El componente de enrutamiento inherente a SASE funciona de manera similar a SD-WAN. Debe esperar controlar los costos de WAN reduciendo o eliminando la necesidad de MPLS más costosos y circuitos arrendados a favor de la conectividad VPN a través de la internet pública. Las tecnologías de optimización de WAN también se pueden utilizar para hacer que la WAN sea más eficiente.

SASE se basa en una arquitectura distribuida con administración centralizada para ganar eficiencia, tal como lo hace SD-WAN. La administración centralizada suele estar en una instancia en la nube. Los puntos finales y las sucursales pueden utilizar dispositivos CPE dedicados o conectarse a una instancia en la nube que proporciona los mecanismos de seguridad. Los flujos de tráfico de la red se enrutan de manera óptima a su destino. La arquitectura basada en la nube puede ser más resistente cuando se enfrenta a ataques de denegación de servicio (DoS).
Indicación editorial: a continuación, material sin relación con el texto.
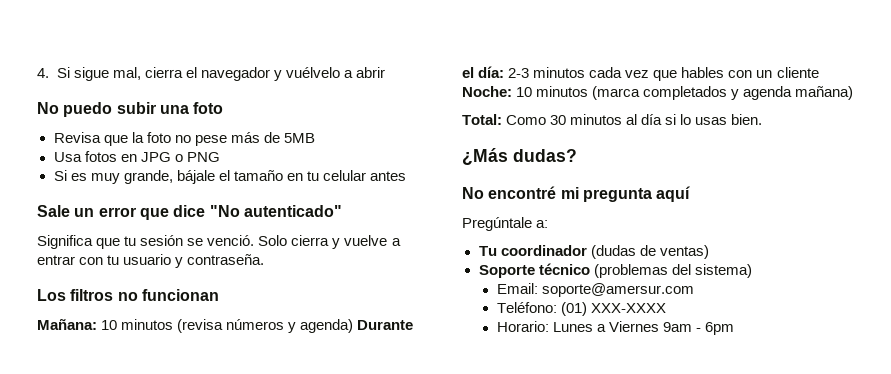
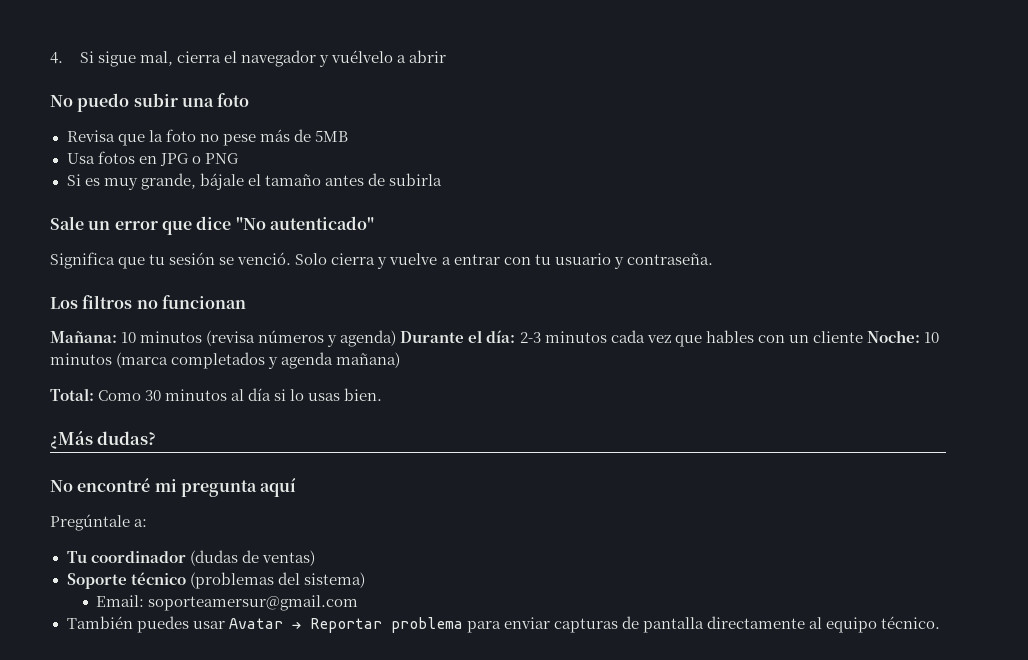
- Si es muy grande, bájale el tamaño en tu celular antes
+ Si es muy grande, bájale el tamaño antes de subirla
- Email: soporte@amersur.com
- Teléfono: (01) XXX-XXXX
- Horario: Lunes a Viernes 9am - 6pm
+ Email: soporteamersur@gmail.com
+ También puedes usar Avatar → Reportar problema para enviar capturas de pantalla directamente al equipo técnico.

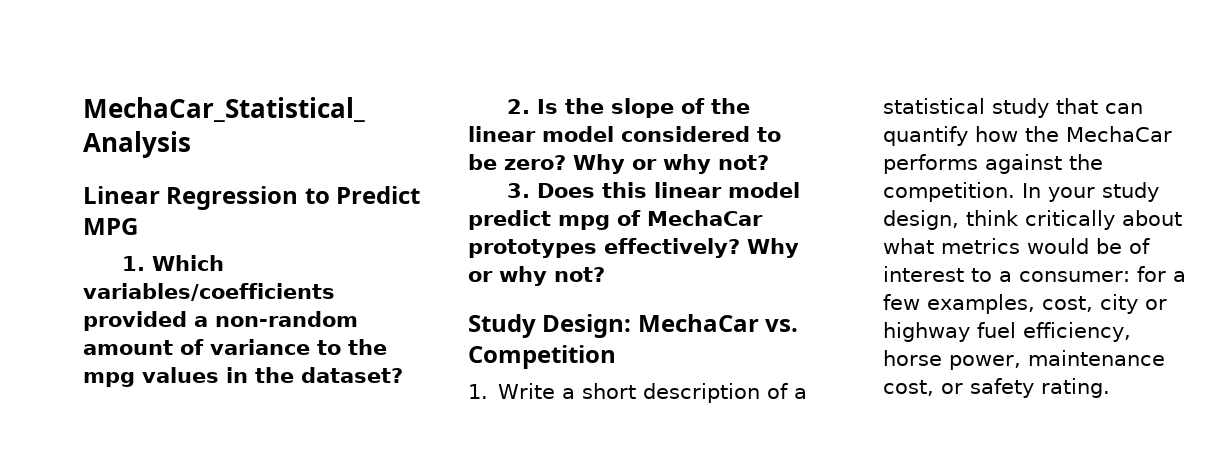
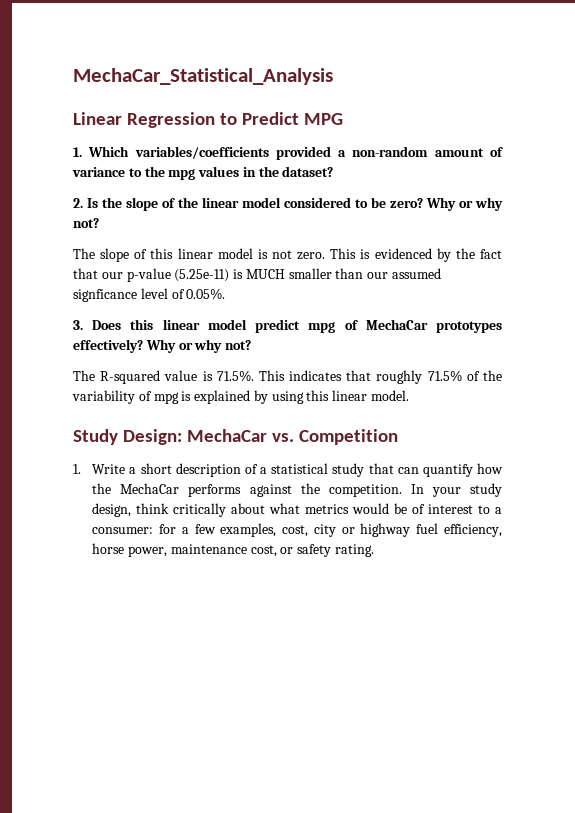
+ The slope of this linear model is not zero. This is evidenced by the fact that our p-value (5.25e-11) is MUCH smaller than our assumed signficance level of 0.05%.
+ The R-squared value is 71.5%. This indicates that roughly 71.5% of the variability of mpg is explained by using this linear model.

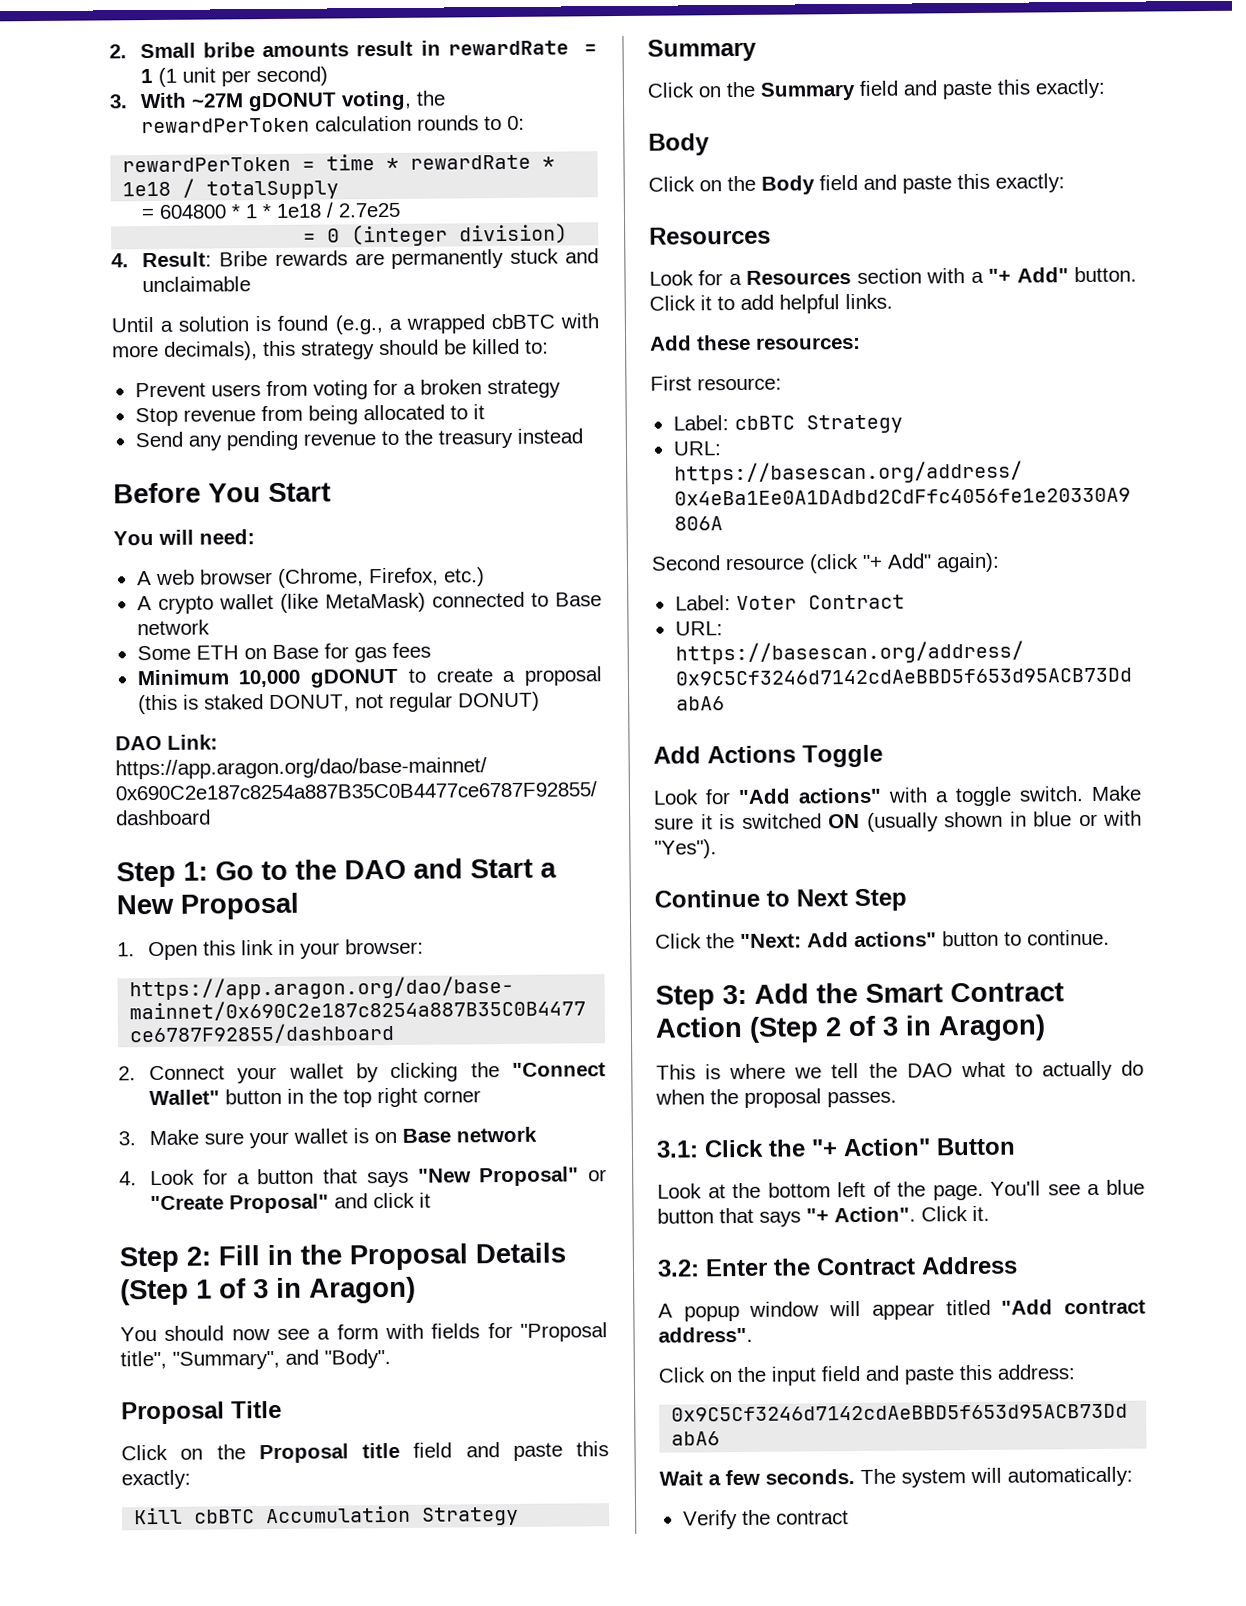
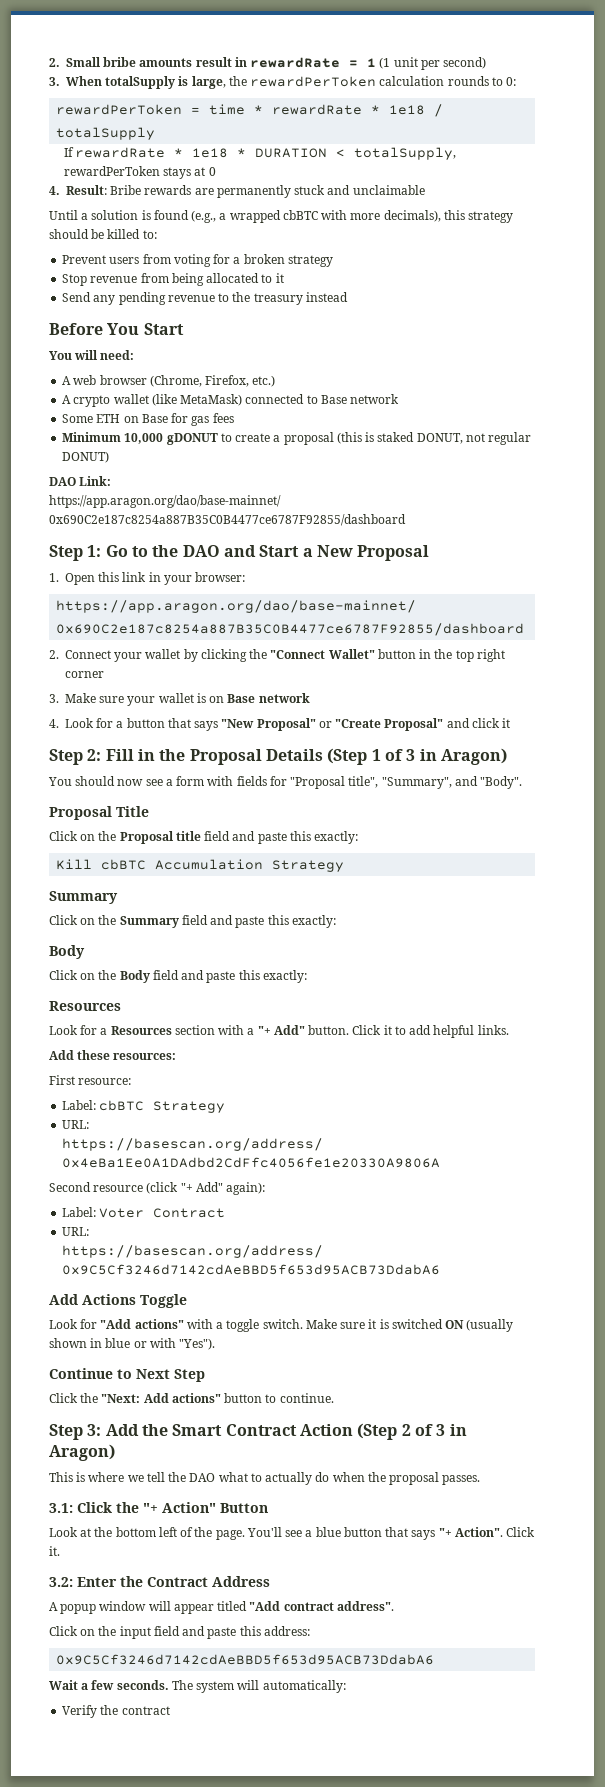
- 3. With ~27M gDONUT voting, the rewardPerToken calculation rounds to 0:
+ 3. When totalSupply is large, the rewardPerToken calculation rounds to 0:
- = 604800 * 1 * 1e18 / 2.7e25
- = 0 (integer division)
+ If rewardRate * 1e18 * DURATION < totalSupply, rewardPerToken stays at 0

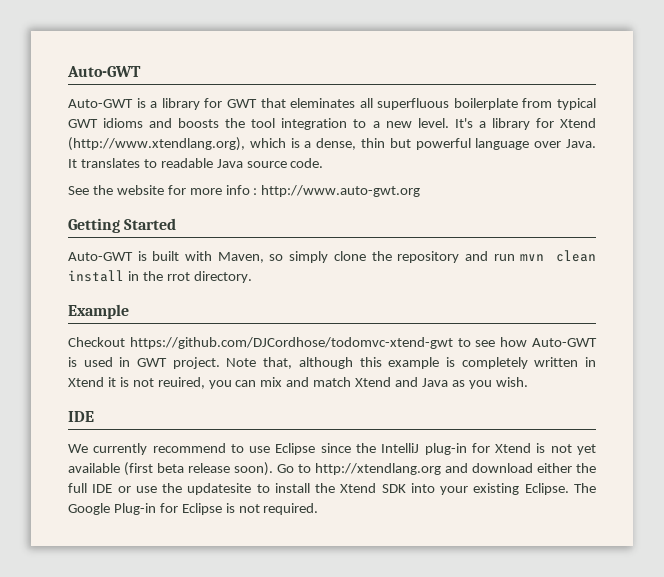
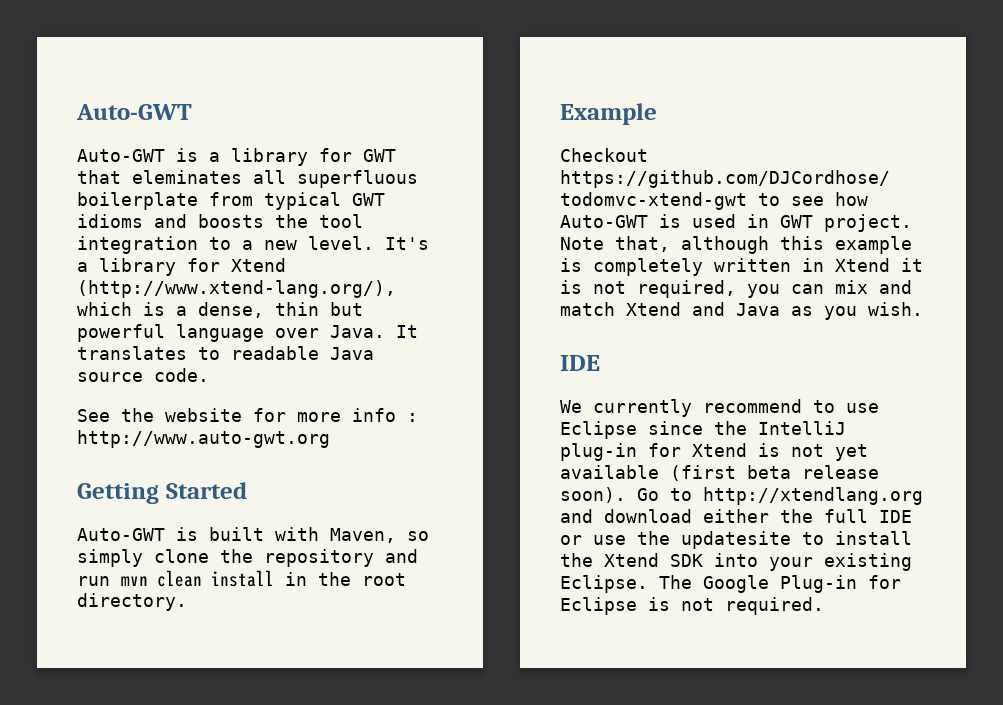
- It's a library for Xtend (http://www.xtendlang.org), which is a dense, thin but powerful language over Java.
+ It's a library for Xtend (http://www.xtend-lang.org/), which is a dense, thin but powerful language over Java.
- Auto-GWT is built with Maven, so simply clone the repository and run mvn clean install in the rrot directory.
+ Auto-GWT is built with Maven, so simply clone the repository and run mvn clean install in the root directory.
- Note that, although this example is completely written in Xtend it is not reuired, you can mix and match Xtend and Java as you wish.
+ Note that, although this example is completely written in Xtend it is not required, you can mix and match Xtend and Java as you wish.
SASE proporciona mejores características de latencia de red que usar una VPN en un centro de datos corporativo, donde normalmente se ha implementado la seguridad. El tráfico que se ha protegido, ya sea a través de los dispositivos CPE o los sistemas de seguridad en la nube, se enruta directamente a su destino. El enrutamiento de trombón del tráfico hacia y desde un centro de datos solo para transitar los sistemas de seguridad ya no es necesario.